EXERCISE DESCRIPTION:
Would you please transcribe the records below from the line with "Att, 2019-02-27: 70 -> 100" through their final line, exactly and with no other lines?

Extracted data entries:

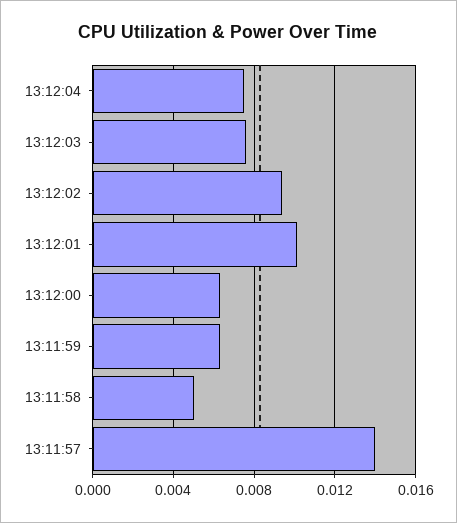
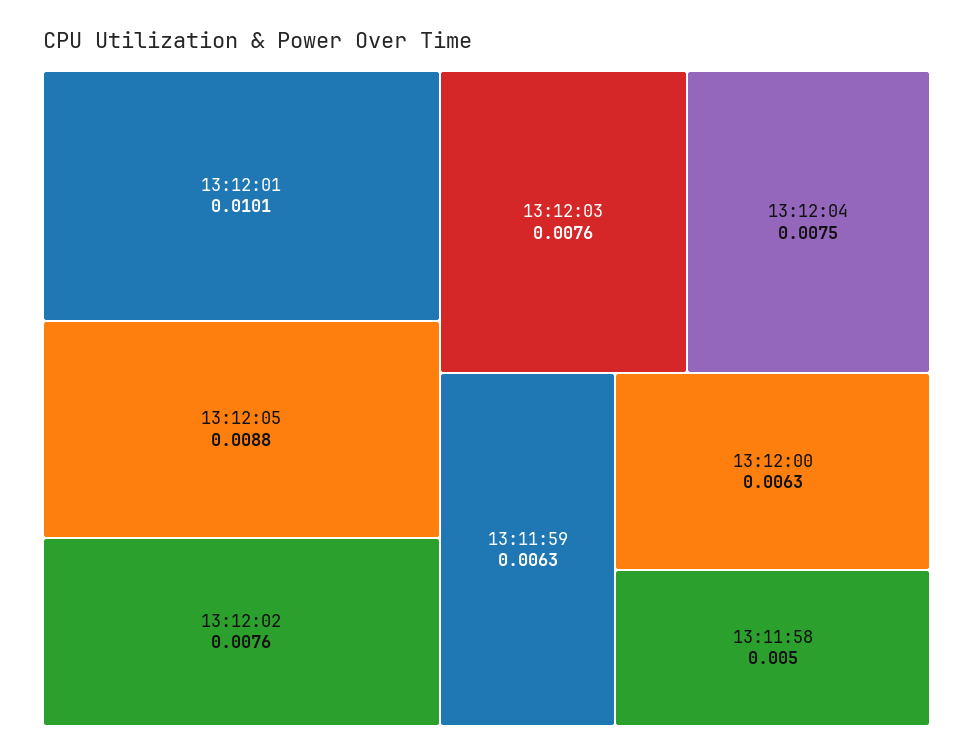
13:12:02: 0.0095 -> 0.0076
13:11:57: 0.014 -> none
13:12:05: none -> 0.0088

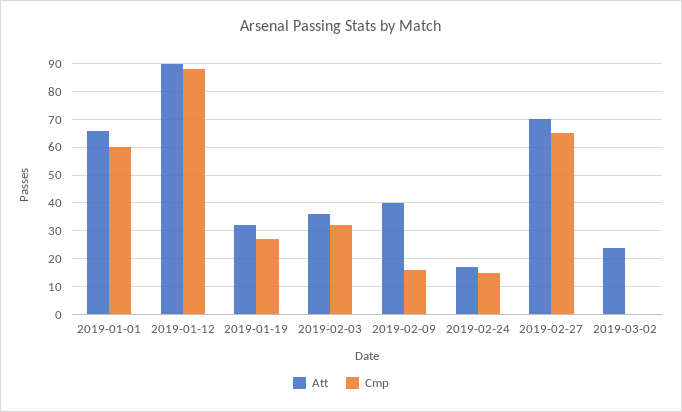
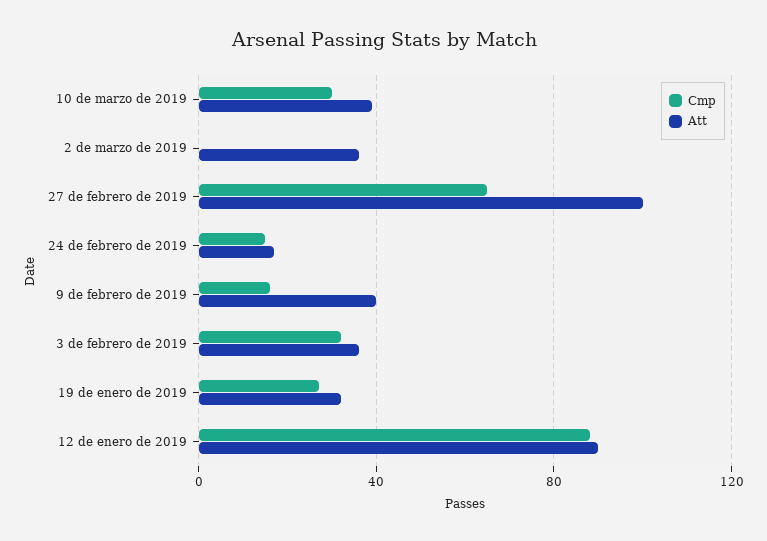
Att, 2019-01-01: 65 -> none
Cmp, 2019-01-01: 60 -> none
Att, 2019-02-27: 70 -> 100
Att, 2019-03-02: 25 -> 35
Cmp, 10 de marzo de 2019: none -> 30
Att, 10 de marzo de 2019: none -> 40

RESULT BELOW:
Att, 2019-02-27: 70 -> 100
Att, 2019-03-02: 25 -> 35
Cmp, 10 de marzo de 2019: none -> 30
Att, 10 de marzo de 2019: none -> 40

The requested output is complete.